The EPR signal generated by light is eliminated completely by water treatments, as is indicated by the downward arrows in Figs. 3b, 4b and 6b. For those illuminated samples that were sealed in polyethylene bags at room temperature, the LIS stabilized after an initial decay in the first 20 days, at levels significantly higher than the background signal (Figs. 3b, 4b). In contrast, in the samples kept in the freezer after illumination the decay was much faster—the signal returned to background levels within about 30–40 days (Figs. 5b, 7b). This result shows that the stability of EPR signal in nails kept frozen as reported by Trompier et al. 2009; and Reyes et al. 2012 is not always observed. Note that, for example, a fast decay of LIS in frozen samples was also reported by Sahiner et al. (2015). The present results on samples irradiated by ionizing radiation also indicate a decay of RIS in frozen samples (data not presented here). These results are concurrent with those reported by Sahiner et al. (2015), who observed LIS decay in the first 24 h after illumination in samples stored at − 4 °C. The present results show that this fading continues (for samples kept at − 26 °C) for the next 3–4 weeks. These different findings regarding the magnitude and stability of the EPR signals in nail clippings are probably related to individual, physiological conditions of the nails, and to details of the storage conditions; in particular to the water content in the nails and air humidity (if not stored in vacuum).

Conclusion

It was shown here that even a short (a few minutes) exposure of nail clippings to sunlight or artificial light with a UV component can generate a strong EPR signal overlapping with the other signals recorded in nails: BG, MIS and RIS. This effect inevitably influences EPR dosimetry of ionizing radiation in nails and may cause a significant inaccuracy in reconstructed doses.
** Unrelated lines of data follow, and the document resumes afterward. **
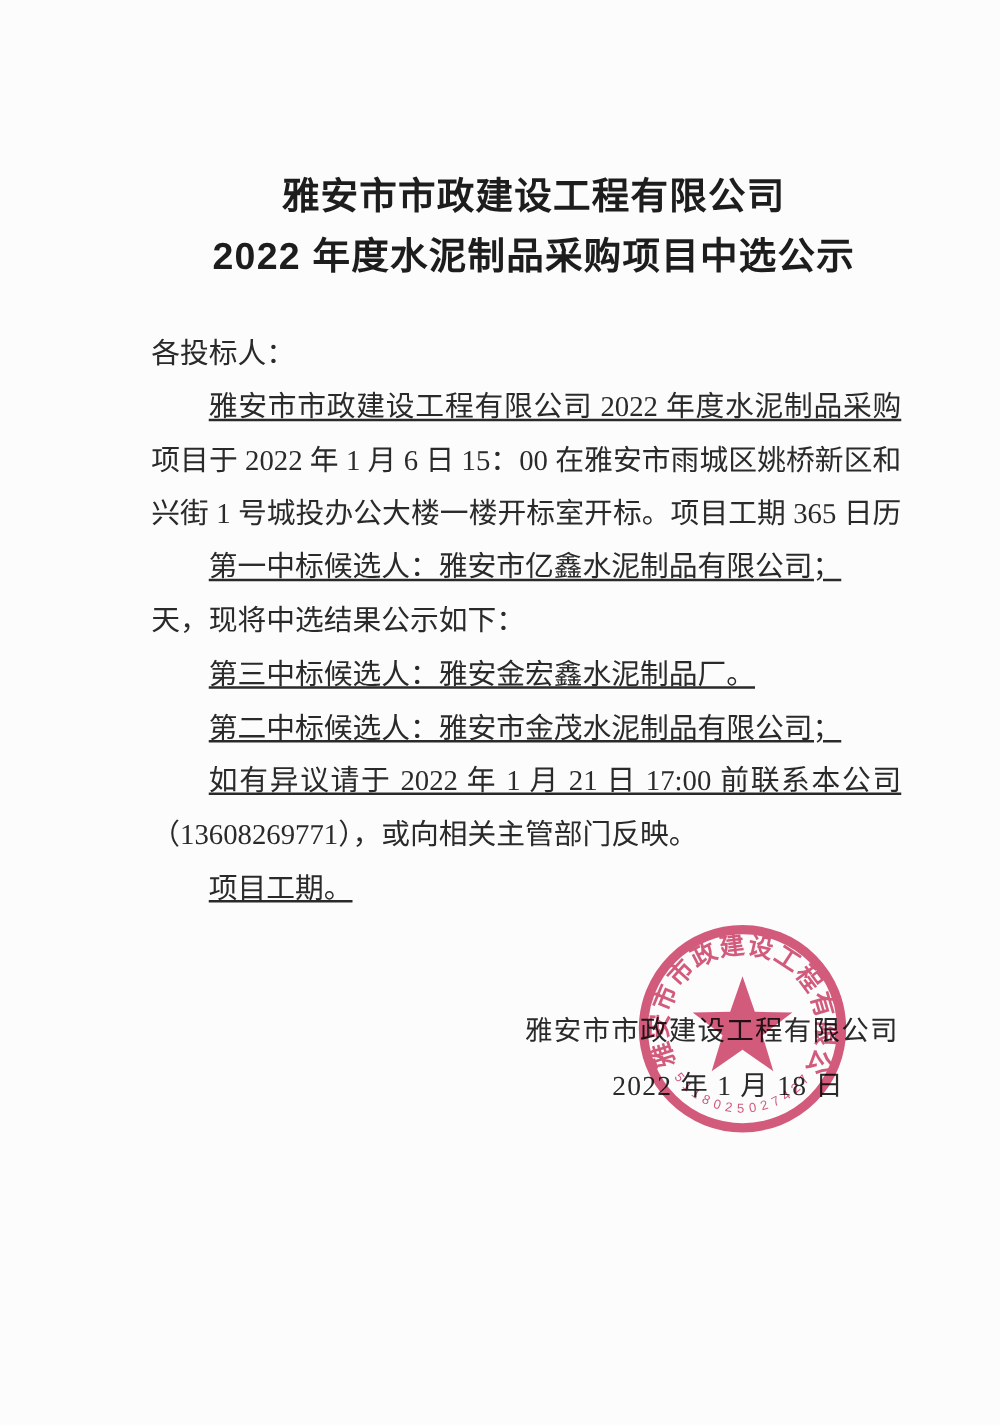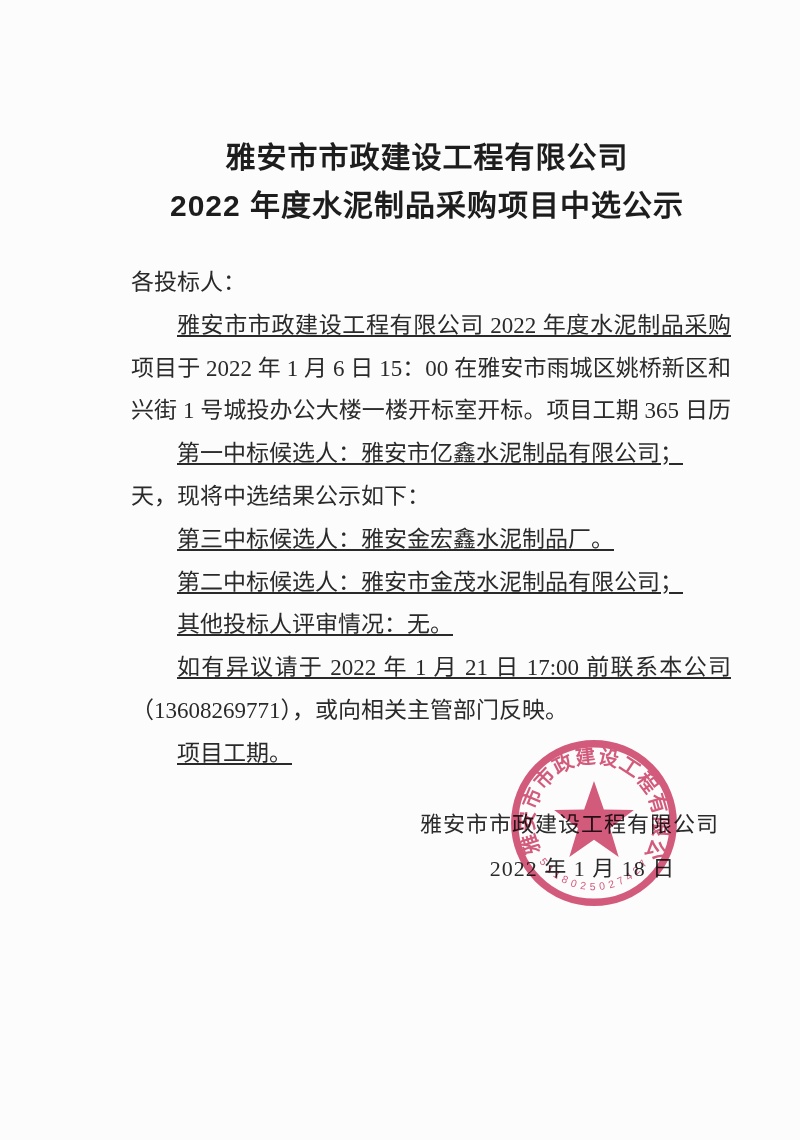--- a/index.html
+++ b/index.html
@@ -30,7 +30,7 @@
 
   
   .body-text{
-    position:absolute;top:262px;left:104px;width:600px;
+    position:absolute;top:262px;left:94px;width:600px;
     font-size:23px;
     color:var(--ink);
   }

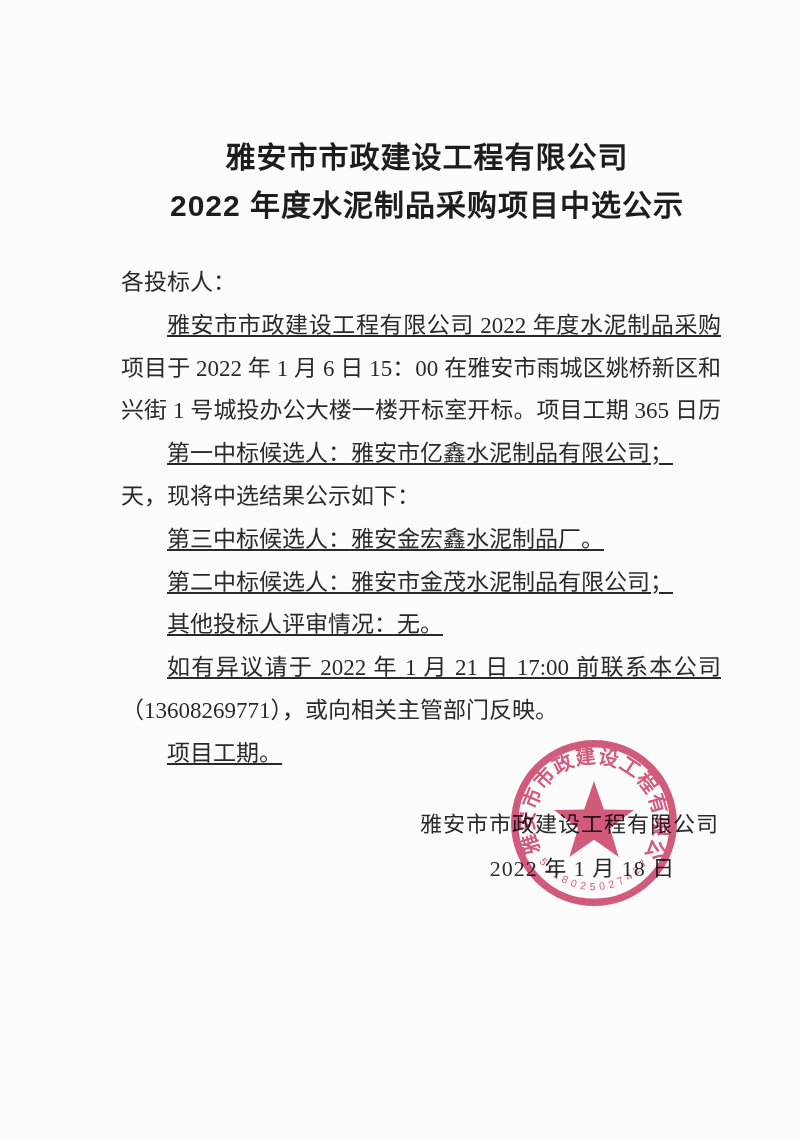--- a/index.html
+++ b/index.html
@@ -94,7 +94,6 @@
     <div class="line">天，现将中选结果公示如下：</div>
     <div class="line indent">第三中标候选人：雅安金宏鑫水泥制品厂。</div>
     <div class="line indent">第二中标候选人：雅安市金茂水泥制品有限公司；</div>
-    <div class="line indent">其他投标人评审情况：无。</div>
     <div class="line indent justify">如有异议请于 2022 年 1 月 21 日 17:00 前联系本公司</div>
     <div class="line">（13608269771），或向相关主管部门反映。</div>
     <div class="line indent">项目工期。</div>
Because fading of the introduced EPR signals in nail samples during storage after exposure also turned out to be critical in the present study, it is concluded that determination of reliable, reproducible conditions of sample storage after cutting and irradiation of nails still requires dedicated studies. This is a crucial issue for potential dosimetric applications of EPR in nails.